For readers seeking to understand how and why Aquinas’s theology is fully Trinitarian rather than (as is sometimes suggested) modalist, Emery’s exposition of the Trinitarian action ad extra and our relation in grace to each Person of the Trinity will be necessary reading. Fr. Emery devotes two chapters to the sacraments as they relate to the Church, in each case showing that Aquinas’s insights speak profoundly to contemporary controversies.
Another chapter treats briefly the place of the Eastern Fathers in Aquinas, a question that has become increasingly important in ecumenical dialogue so as to show that Thomistic theology is not antithetical to reunion with the Orthodox East.
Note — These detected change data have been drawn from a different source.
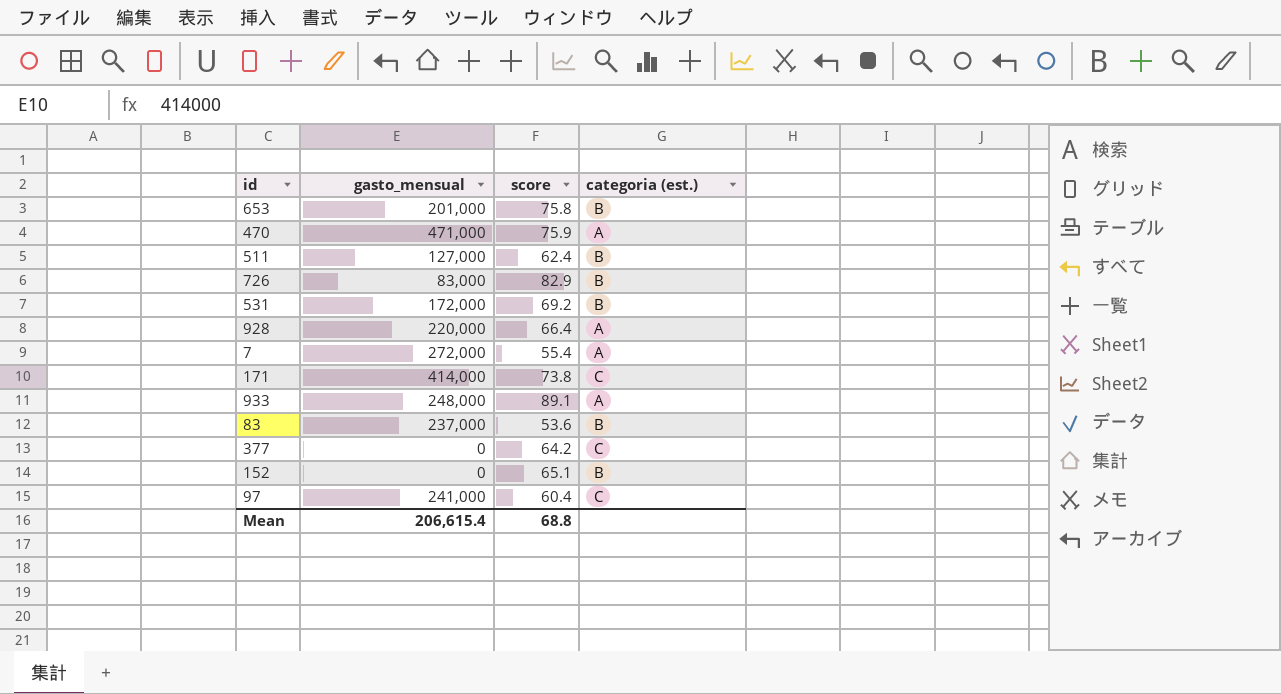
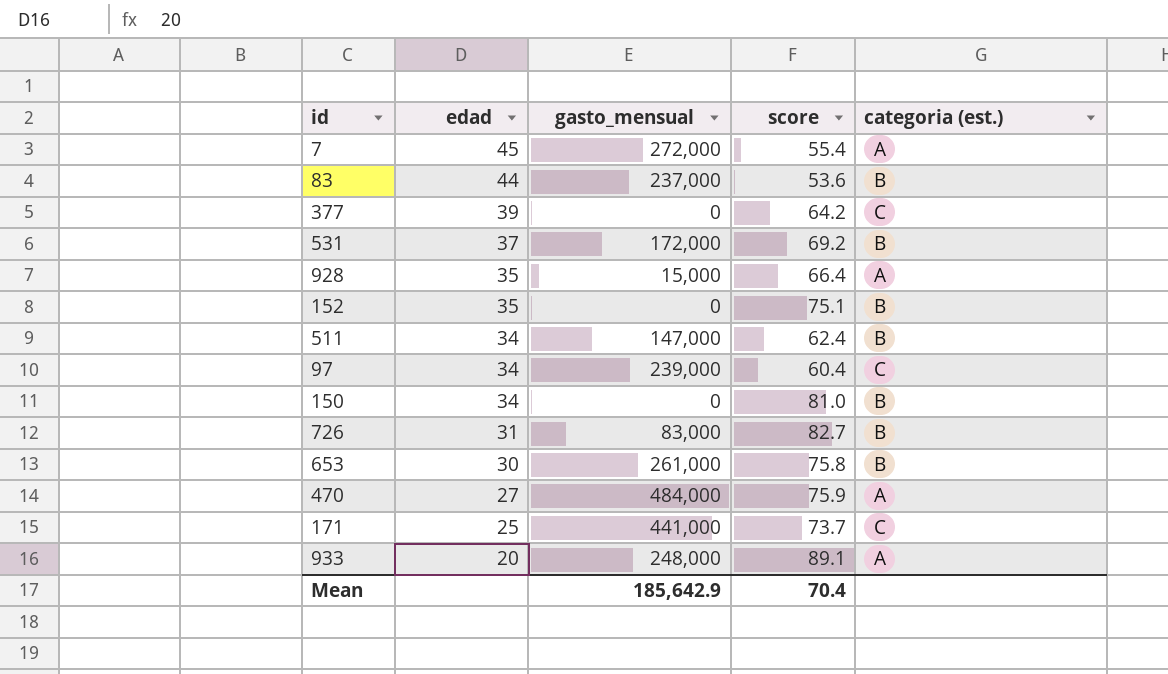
row order: none -> edad descending
column edad | position: none -> 2
928 | gasto_mensual: 220,000 -> 15,000
152 | score: 65.1 -> 75.1
511 | gasto_mensual: 127,000 -> 147,000
97 | gasto_mensual: 241,000 -> 239,000
row 150: none -> 34 | 0 | 81.0 | B
726 | score: 82.9 -> 82.7
653 | gasto_mensual: 201,000 -> 261,000
470 | gasto_mensual: 471,000 -> 484,000
171 | gasto_mensual: 414,000 -> 441,000
171 | score: 73.8 -> 73.7
Mean | gasto_mensual: 206,615.4 -> 185,642.9
Mean | score: 68.8 -> 70.4

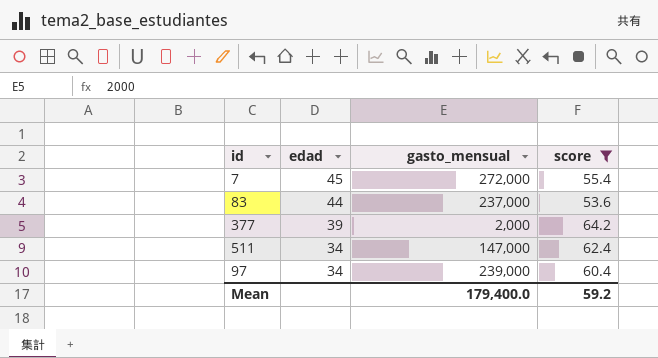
filter: none -> score <= 64.2
column categoria (est.) | position: 5 -> none
377 | gasto_mensual: 0 -> 2,000
Mean | gasto_mensual: 185,642.9 -> 179,400.0
Mean | score: 70.4 -> 59.2

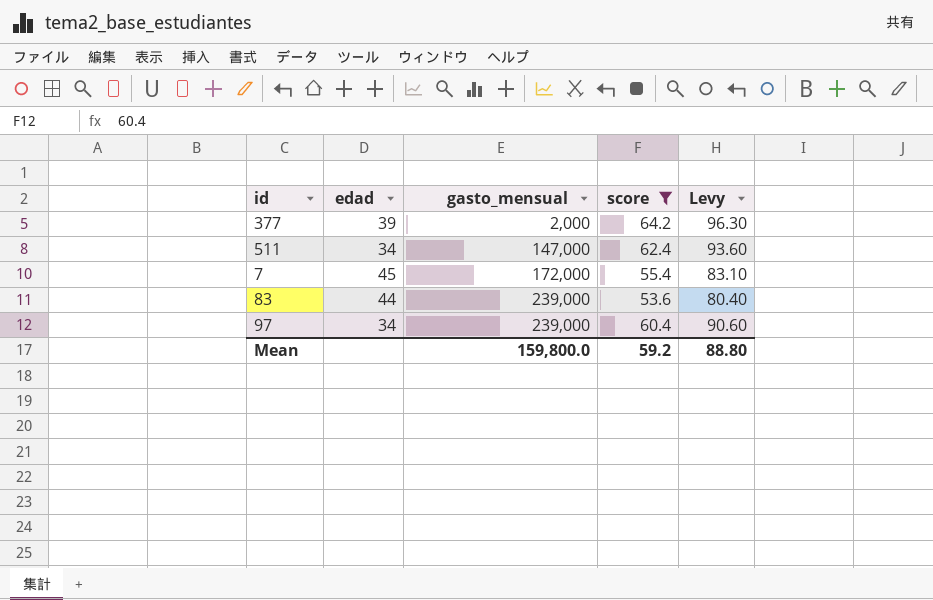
row order: edad descending -> gasto_mensual ascending
column Levy | formula: none -> [score] * 1.5
7 | gasto_mensual: 272,000 -> 172,000
83 | gasto_mensual: 237,000 -> 239,000
Mean | gasto_mensual: 179,400.0 -> 159,800.0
In the context of a world plagued by Cartesian dualism and inability to come to terms with the scope of human suffering, two further chapters treat Aquinas’s hylomorphic understanding of the human person and his account of God’s permission of evil (the latter through the lens of Charles Cardinal Journet).
The book concludes on a fittingly ecumenical note, as Emery takes up George Lindbeck’s influential reading of Aquinas as a
postliberal
theologian who thereby has an important place in contemporary Protestant-Catholic dialogue. In the hands of Gilles Emery, the work of Thomas Aquinas is shown to contribute profoundly to the task of appreciating and resolving the central theological discussions and controversies of our time.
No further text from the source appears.